Une décision qui arrive au pire moment pour les constructeurs, qui doivent déjà absorber des coûts élevés pour la mémoire RAM, les SSD et les processeurs. En conséquence, les prix de vente pour les consommateurs et consommatrices finaux devraient augmenter d’environ 5 % dès ce troisième trimestre.

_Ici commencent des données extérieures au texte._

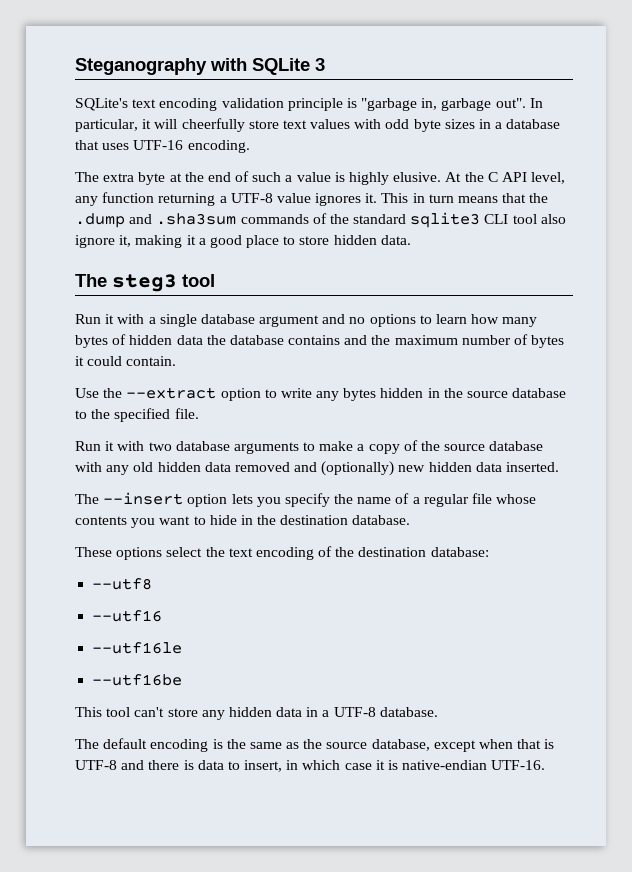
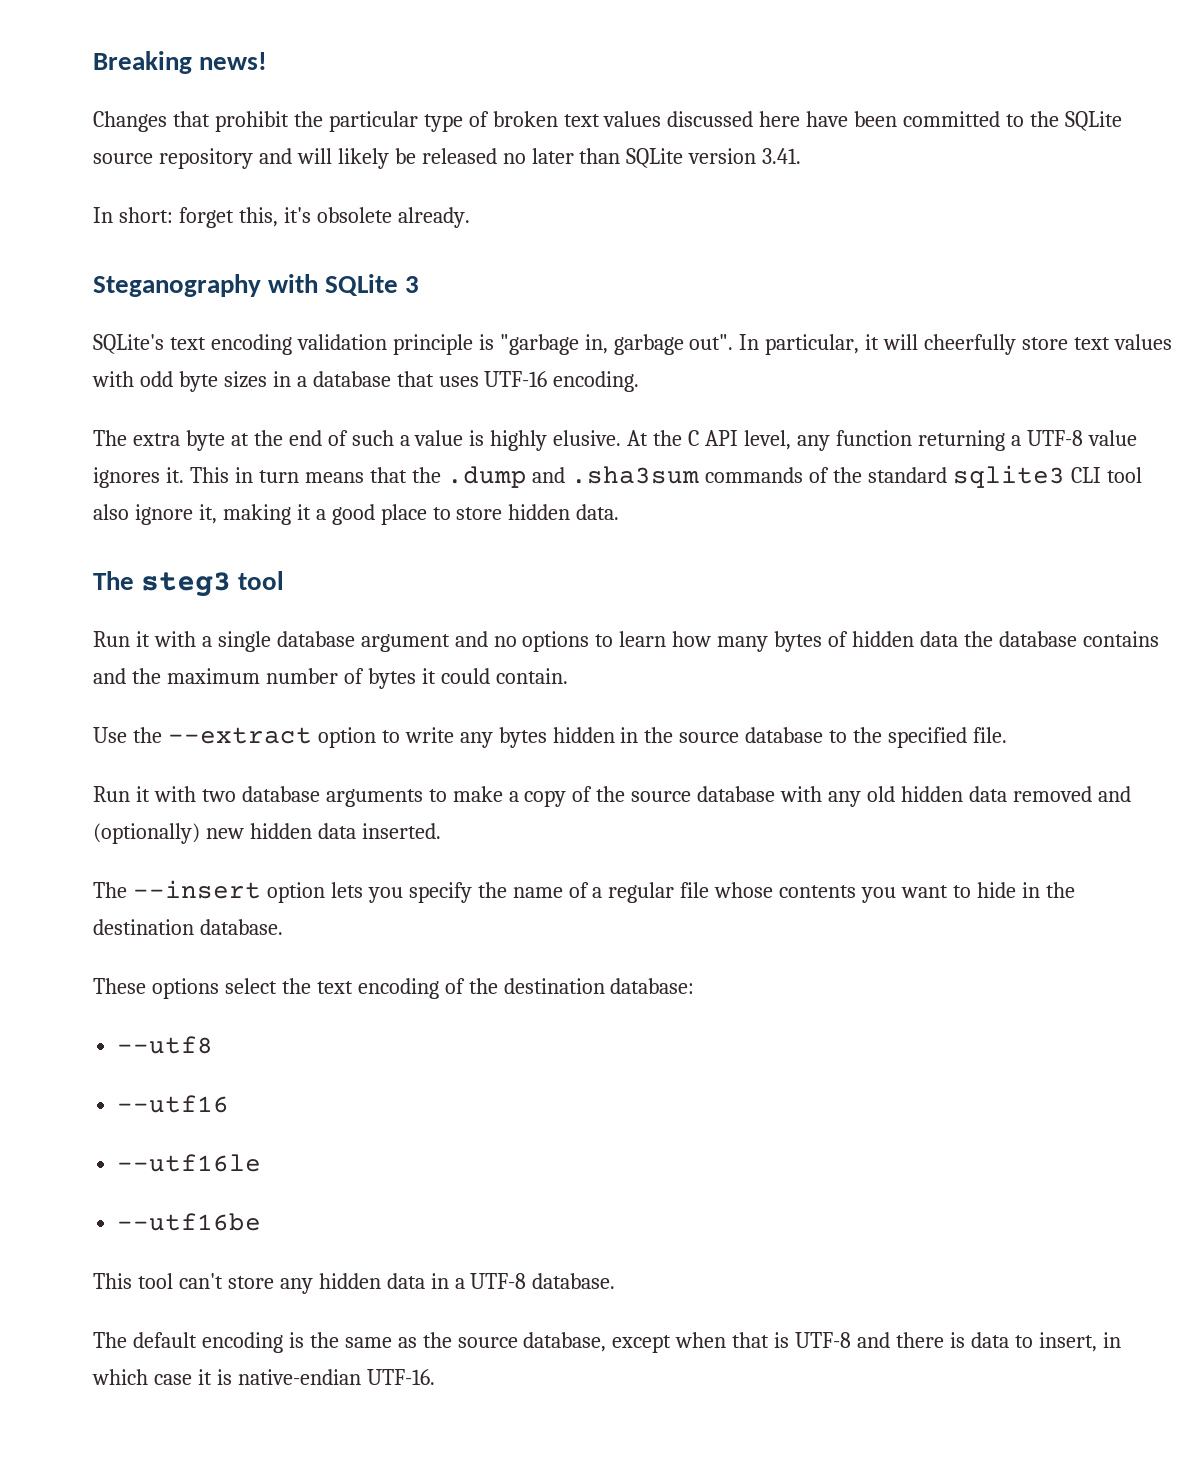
(75, 66) none -> [93,51,268,74] [93,111,1122,132] [93,148,802,169] [93,207,470,228] Breaking news! // Changes that prohibit the particular type of broken text values discussed here have been committed to the SQLite source repository and will likely be released no later than SQLite version 3.41. // In short: forget this, it's obsolete already. //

Cette pression sur les marges des constructeurs est telle que des acteurs majeurs comme Asus et Acer ont déjà annoncé des hausses de prix à plusieurs chiffres sur leurs composants, avec une hausse moyenne de 30 % pour les produits Asus depuis le dernier trimestre, souligne WCCFTech.
Pour les analystes, cette dynamique de prix, combinée à une baisse des livraisons mondiales de PC (estimée à -4 % au deuxième trimestre 2026), pourrait entraîner une chute de la demande de plus de 10 % pour le reste de l’année si la trajectoire des prix continue de s’emballer.
Perspectives et alternatives pour les utilisateurs
Face à cette inflation, le marché des PC semble entrer dans une phase de ralentissement où la demande pourrait s’effriter si les tarifs restent hors de contrôle. Les fabricants se retrouvent pris en étau : ils ne peuvent pas facilement vendre des PC sans système d’exploitation, car cette option reste destinée à une niche très spécifique, ce qui les rend dépendants du monopole de Microsoft.
Cette situation conduit de nombreux utilisateurs à réévaluer leurs options. Pour ceux qui cherchent à échapper aux problèmes de stabilité de Windows 11 ou aux fonctionnalités imposées comme Copilot, les alternatives se multiplient. Le marché observe un intérêt croissant pour des solutions de remplacement (seconde main, reconditionné, systèmes d’exploitation alternatifs), bien que le coût du hardware reste le premier frein à la migration vers de nouveaux systèmes.
Ce n’est là que le dernier épisode d’une série d’augmentations de prix qui a déjà essaimé tout au long de l’année 2026. Les marchés des consoles de jeu, des smartphones, des ordinateurs et d’autres encore sont particulièrement concernés par ces envolées tarifaires. Pour rester dans le domaine de l’informatique, Apple a lui aussi annoncé un réajustement de ses tarifs il y a plusieurs semaines. De plus, les experts s’attendent à une nouvelle génération d’iPhone qui pourrait atteindre des prix encore jamais vus. Réponse le mois prochain.